WORK TO COMPLETE
Your answer should be the lines below from the one with "[30,142,121,156] Boxcryptor ->" to the one with "[491,108,502,119] a -> [986,113,1010,124] the", both included, given again exactly and with nothing added.

================================

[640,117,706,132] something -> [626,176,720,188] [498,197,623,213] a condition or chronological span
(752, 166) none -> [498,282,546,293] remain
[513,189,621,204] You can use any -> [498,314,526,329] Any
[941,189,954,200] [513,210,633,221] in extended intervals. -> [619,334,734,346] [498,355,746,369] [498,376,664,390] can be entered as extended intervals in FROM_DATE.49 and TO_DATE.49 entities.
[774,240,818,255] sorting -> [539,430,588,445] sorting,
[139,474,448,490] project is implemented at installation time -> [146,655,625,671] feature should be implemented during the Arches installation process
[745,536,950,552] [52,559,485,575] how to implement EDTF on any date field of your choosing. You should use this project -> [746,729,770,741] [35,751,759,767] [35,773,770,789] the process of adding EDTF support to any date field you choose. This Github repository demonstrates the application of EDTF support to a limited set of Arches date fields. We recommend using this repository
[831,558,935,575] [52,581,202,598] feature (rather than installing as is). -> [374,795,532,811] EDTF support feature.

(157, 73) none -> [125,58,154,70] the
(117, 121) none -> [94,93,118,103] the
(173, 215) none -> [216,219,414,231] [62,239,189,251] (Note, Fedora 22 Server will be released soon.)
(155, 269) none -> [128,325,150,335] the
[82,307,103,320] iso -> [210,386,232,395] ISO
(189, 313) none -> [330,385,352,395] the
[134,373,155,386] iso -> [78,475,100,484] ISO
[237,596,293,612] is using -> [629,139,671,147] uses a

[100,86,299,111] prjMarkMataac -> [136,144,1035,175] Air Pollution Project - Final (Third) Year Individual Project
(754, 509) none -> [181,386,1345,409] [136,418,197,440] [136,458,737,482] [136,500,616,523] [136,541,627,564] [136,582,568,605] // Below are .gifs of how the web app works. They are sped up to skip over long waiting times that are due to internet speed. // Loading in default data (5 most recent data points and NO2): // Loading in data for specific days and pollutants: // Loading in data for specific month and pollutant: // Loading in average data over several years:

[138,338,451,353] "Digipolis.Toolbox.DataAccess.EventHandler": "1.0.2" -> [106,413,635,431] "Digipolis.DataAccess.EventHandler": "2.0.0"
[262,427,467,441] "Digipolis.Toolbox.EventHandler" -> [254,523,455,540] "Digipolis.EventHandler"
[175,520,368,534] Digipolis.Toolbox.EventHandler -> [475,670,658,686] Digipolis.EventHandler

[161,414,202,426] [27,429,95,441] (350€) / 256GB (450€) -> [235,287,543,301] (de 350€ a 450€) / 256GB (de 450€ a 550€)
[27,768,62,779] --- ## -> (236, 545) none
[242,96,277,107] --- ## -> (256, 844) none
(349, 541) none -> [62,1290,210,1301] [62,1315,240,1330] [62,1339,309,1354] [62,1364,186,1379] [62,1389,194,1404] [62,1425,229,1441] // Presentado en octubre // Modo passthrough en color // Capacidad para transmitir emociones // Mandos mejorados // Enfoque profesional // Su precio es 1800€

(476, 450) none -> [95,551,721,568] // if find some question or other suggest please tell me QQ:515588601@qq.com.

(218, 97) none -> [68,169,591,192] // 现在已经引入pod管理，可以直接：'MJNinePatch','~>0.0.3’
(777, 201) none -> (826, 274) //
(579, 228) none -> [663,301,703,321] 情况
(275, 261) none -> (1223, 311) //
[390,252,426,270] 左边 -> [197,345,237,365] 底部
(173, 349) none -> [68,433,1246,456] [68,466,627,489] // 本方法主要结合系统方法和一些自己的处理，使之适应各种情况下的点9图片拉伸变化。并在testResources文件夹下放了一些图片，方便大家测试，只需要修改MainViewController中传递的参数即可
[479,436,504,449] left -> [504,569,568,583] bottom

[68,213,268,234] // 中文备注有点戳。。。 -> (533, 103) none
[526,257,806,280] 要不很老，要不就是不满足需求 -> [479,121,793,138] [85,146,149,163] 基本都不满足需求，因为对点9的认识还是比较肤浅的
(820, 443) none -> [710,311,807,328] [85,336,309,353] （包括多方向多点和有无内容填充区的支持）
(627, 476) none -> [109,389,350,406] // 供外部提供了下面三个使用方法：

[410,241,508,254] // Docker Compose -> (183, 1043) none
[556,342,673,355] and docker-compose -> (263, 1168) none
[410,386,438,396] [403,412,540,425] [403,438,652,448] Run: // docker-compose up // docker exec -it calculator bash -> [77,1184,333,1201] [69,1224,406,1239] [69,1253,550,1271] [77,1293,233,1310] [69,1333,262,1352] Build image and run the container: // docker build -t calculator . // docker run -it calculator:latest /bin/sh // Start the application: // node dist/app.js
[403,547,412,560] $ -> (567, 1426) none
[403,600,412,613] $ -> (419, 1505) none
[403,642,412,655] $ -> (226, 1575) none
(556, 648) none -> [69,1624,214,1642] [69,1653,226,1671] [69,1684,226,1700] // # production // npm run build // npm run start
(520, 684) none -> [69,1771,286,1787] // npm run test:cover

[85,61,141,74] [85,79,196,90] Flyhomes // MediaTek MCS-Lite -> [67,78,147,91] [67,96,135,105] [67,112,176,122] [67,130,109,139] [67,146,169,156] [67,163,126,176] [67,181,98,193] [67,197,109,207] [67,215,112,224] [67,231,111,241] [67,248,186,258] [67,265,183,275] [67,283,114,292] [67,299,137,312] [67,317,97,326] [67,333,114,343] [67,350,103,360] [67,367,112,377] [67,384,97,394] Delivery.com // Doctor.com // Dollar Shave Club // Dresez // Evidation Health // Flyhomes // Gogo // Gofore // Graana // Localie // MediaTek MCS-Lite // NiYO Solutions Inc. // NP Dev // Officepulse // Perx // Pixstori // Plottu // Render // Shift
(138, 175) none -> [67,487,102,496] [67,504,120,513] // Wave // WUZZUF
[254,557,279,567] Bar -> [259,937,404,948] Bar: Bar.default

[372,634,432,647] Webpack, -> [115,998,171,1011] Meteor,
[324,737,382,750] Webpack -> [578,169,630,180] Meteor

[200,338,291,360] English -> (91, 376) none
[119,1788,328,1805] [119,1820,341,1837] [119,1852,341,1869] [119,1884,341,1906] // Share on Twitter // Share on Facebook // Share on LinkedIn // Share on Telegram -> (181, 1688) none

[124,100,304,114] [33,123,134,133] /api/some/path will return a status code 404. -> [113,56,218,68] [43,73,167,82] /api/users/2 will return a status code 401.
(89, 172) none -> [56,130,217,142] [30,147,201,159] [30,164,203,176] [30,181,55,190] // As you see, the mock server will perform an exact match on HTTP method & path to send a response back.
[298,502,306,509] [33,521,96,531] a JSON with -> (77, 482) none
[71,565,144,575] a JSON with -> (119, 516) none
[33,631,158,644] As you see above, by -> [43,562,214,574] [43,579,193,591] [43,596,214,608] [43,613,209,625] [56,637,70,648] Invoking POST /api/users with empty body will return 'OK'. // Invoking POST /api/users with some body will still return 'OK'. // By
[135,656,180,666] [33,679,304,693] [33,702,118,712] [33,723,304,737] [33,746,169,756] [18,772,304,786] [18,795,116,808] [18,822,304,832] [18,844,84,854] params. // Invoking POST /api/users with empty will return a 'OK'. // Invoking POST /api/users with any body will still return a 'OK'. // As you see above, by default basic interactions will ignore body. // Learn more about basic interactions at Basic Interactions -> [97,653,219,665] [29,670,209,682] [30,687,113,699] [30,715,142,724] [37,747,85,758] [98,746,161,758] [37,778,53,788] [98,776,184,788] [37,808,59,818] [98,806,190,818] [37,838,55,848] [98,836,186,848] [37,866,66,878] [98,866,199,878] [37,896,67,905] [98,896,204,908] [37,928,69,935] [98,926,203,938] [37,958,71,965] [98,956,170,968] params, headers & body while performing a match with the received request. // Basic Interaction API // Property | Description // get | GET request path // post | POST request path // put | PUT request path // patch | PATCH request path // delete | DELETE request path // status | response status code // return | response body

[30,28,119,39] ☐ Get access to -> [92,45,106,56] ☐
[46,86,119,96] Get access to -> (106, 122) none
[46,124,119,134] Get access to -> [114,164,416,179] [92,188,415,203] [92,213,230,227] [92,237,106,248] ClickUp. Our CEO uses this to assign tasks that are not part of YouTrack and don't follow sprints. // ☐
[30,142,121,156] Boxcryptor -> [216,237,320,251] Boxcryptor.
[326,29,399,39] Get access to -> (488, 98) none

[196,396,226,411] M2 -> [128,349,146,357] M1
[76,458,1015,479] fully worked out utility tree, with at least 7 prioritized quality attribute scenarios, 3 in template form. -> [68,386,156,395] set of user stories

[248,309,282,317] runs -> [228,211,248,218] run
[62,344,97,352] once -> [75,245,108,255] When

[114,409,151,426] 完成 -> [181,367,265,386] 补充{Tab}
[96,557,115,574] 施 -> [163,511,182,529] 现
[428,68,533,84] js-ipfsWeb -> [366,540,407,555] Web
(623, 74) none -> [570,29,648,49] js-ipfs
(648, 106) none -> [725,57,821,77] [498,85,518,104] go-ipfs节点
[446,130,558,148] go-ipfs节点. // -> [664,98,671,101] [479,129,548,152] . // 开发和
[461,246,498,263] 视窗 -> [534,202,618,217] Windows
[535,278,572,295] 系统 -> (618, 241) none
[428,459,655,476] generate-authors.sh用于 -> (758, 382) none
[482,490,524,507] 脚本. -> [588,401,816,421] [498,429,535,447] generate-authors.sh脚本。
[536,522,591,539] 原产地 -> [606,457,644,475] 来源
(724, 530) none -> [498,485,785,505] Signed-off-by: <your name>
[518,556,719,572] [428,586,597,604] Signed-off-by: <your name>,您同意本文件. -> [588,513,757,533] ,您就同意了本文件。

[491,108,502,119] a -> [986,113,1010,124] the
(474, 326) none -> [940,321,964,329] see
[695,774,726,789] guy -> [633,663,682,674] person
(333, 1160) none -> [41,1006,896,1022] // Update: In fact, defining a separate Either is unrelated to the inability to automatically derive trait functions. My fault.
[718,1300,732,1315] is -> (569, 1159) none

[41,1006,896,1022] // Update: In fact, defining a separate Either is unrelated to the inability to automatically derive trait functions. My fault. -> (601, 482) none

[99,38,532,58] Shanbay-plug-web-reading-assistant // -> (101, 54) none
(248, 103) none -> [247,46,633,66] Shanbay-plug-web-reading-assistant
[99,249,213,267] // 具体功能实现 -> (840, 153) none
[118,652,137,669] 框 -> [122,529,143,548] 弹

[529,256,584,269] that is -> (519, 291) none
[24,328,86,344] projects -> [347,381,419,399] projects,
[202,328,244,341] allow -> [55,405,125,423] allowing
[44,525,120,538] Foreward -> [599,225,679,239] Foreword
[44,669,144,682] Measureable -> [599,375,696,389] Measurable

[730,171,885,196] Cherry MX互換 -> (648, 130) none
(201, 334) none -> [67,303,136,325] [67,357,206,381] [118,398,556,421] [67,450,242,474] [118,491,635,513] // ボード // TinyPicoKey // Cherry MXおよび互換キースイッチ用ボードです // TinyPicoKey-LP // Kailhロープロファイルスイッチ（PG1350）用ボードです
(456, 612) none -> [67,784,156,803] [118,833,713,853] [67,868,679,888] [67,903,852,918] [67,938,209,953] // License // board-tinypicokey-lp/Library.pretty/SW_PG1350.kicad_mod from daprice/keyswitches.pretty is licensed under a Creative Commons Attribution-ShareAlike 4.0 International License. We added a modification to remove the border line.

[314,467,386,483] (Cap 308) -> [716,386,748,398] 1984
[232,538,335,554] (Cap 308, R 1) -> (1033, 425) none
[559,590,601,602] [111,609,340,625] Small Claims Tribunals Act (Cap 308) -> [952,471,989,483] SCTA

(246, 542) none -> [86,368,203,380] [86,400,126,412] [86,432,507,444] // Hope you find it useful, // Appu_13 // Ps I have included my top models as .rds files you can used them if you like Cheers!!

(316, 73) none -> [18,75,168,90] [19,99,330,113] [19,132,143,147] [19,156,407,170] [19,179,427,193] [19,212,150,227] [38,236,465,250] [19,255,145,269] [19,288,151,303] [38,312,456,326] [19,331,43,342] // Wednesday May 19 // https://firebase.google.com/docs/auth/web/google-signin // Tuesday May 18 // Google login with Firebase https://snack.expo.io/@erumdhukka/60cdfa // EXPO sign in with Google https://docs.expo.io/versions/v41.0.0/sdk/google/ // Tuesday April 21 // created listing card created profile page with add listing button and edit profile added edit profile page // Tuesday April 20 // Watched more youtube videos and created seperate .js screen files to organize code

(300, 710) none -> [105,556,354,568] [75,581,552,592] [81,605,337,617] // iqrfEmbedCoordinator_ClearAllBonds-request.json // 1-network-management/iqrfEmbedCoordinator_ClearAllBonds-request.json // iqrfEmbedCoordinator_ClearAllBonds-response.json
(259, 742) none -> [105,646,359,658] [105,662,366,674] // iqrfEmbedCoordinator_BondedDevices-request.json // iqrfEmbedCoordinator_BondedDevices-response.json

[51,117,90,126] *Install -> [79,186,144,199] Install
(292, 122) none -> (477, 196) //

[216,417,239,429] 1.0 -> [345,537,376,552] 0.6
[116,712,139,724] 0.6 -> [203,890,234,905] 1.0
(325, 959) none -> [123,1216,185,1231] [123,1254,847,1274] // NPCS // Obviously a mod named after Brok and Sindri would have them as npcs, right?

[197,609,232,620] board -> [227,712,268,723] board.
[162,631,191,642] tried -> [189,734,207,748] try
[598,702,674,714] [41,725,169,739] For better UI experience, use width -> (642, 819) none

================================

TASK RESPONSE
[30,142,121,156] Boxcryptor -> [216,237,320,251] Boxcryptor.
[326,29,399,39] Get access to -> (488, 98) none

[196,396,226,411] M2 -> [128,349,146,357] M1
[76,458,1015,479] fully worked out utility tree, with at least 7 prioritized quality attribute scenarios, 3 in template form. -> [68,386,156,395] set of user stories

[248,309,282,317] runs -> [228,211,248,218] run
[62,344,97,352] once -> [75,245,108,255] When

[114,409,151,426] 完成 -> [181,367,265,386] 补充{Tab}
[96,557,115,574] 施 -> [163,511,182,529] 现
[428,68,533,84] js-ipfsWeb -> [366,540,407,555] Web
(623, 74) none -> [570,29,648,49] js-ipfs
(648, 106) none -> [725,57,821,77] [498,85,518,104] go-ipfs节点
[446,130,558,148] go-ipfs节点. // -> [664,98,671,101] [479,129,548,152] . // 开发和
[461,246,498,263] 视窗 -> [534,202,618,217] Windows
[535,278,572,295] 系统 -> (618, 241) none
[428,459,655,476] generate-authors.sh用于 -> (758, 382) none
[482,490,524,507] 脚本. -> [588,401,816,421] [498,429,535,447] generate-authors.sh脚本。
[536,522,591,539] 原产地 -> [606,457,644,475] 来源
(724, 530) none -> [498,485,785,505] Signed-off-by: <your name>
[518,556,719,572] [428,586,597,604] Signed-off-by: <your name>,您同意本文件. -> [588,513,757,533] ,您就同意了本文件。

[491,108,502,119] a -> [986,113,1010,124] the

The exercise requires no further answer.